因為她深愛蕭禦霆,不想讓蕭禦霆覺得自己是一個善妒又陰狠的女人。

她要演,直到蕭禦霆愛上她。

秋高氣爽,獵場之上。

場麵一片肅殺,又透著躍躍欲試的緊張與興奮。

盛京的武將們幾乎都到齊了。

獵場四周,錦旗獵獵作響,五顏六色的旗麵上繡著威風凜凜的蟠龍,在秋風中肆意翻卷,彰顯皇族威嚴。

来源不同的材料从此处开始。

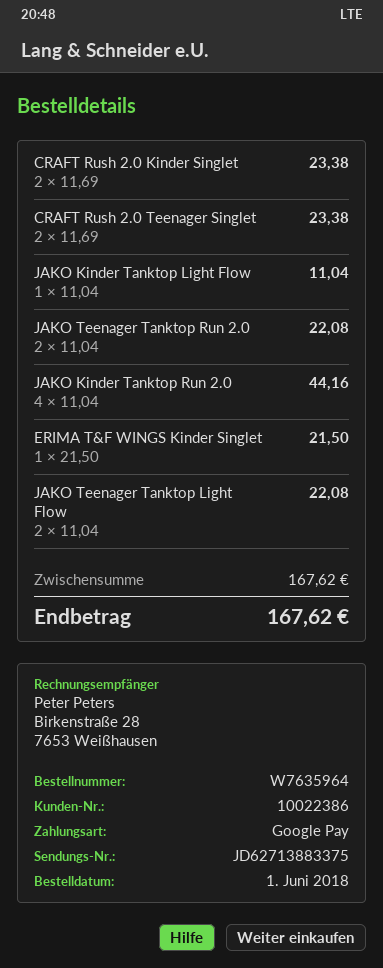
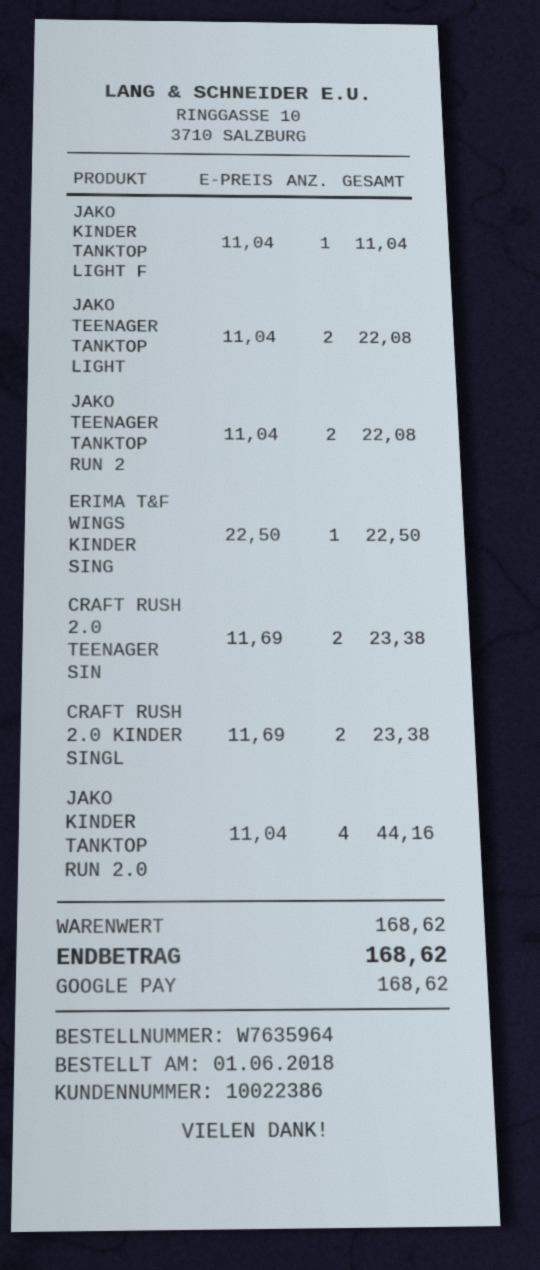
ERIMA T&F WINGS Kinder Singlet: 1 x 21.50 = 21.50 -> 1 x 22.50 = 22.50
subtotal: 167.62 -> 168.62
total: 167.62 -> 168.62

幾位王爺和皇子都與蕭禦霆相熟,幾人寒暄起來,隨後翻身上馬,進入狩獵隊伍,去尋皇上了。

女眷的隊伍在後頭。

柳雲容身邊隻有清月跟著,顯得孤零零。

陳秀瀅看她就鬧心,離開蕭禦霆的視線後就根本不搭理她,更巴不得她自己亂竄出去,死在馬蹄下麵。

獵場上,隨著皇帝一聲令下,號角齊鳴,鼓樂喧天。

眾人如脫韁野馬般飛馳而出,馬蹄聲如雷,叫喊聲不絕於耳。

獵犬興奮狂吠,在馬隊之間穿梭奔跑。

盛京也是許久都沒有這樣熱鬧過了。

兩個時辰後,香料燃盡,時間到。

小廝侍衛們拎著主子們打回來的獵物,將它們堆在一起。他們笑容滿麵,與有榮焉的模樣。

皇上命太監將獵物進行統計。

野兔,野雞,算一分。

野豬,算三分。

白鹿,黑狼等珍稀動物,算十分。

最終獲勝者將得到皇上準備的禮品,這是至高無上的榮耀。

嬉鬧喧嚷之際,站在女眷隊伍中的柳雲容,緩緩挪到離太後不遠的位置。

在剛才的等候時間裏,柳雲容不動聲色將太後身邊的宮女查了個便,最後鎖定了一個神態不太自然的宮女。

柳雲容雙眸緊盯她,那宮女垂著寬大的袖口,一直沒有伸出手來。

如果沒有猜錯的話,那隻手應該一直攥著匕首。

“劈裏啪啦——”儀式到達**,鞭炮齊鳴,眾人的注意力都被鞭炮吸引走。

說時遲那時快,那宮女眼神露出淩冽的冷意,隨後手起刀落,朝太後胸口刺去!

第一刀沒刺中,瞬間引起慌亂。

“有刺客!”眾女尖叫,作鳥獸散。

以陳秀瀅為首,快速逃竄,她還推倒了一個沒反應過來的小女孩。那小女孩被眾人腳步碾壓,痛得大聲呼救。

唯有柳雲容眼神堅毅,三步並作兩步朝太後的方向衝過去。

“噗嗤——”第二刀,精準插進柳雲容胸口。

她擋在太後身前,生生替她擋下這一刀。

死亡的感覺再次襲來,並不陌生。

她的視線漸漸朦朧,最後看見的是太後驚慌失措的臉,耳邊還回響著蕭禦霆的怒吼聲。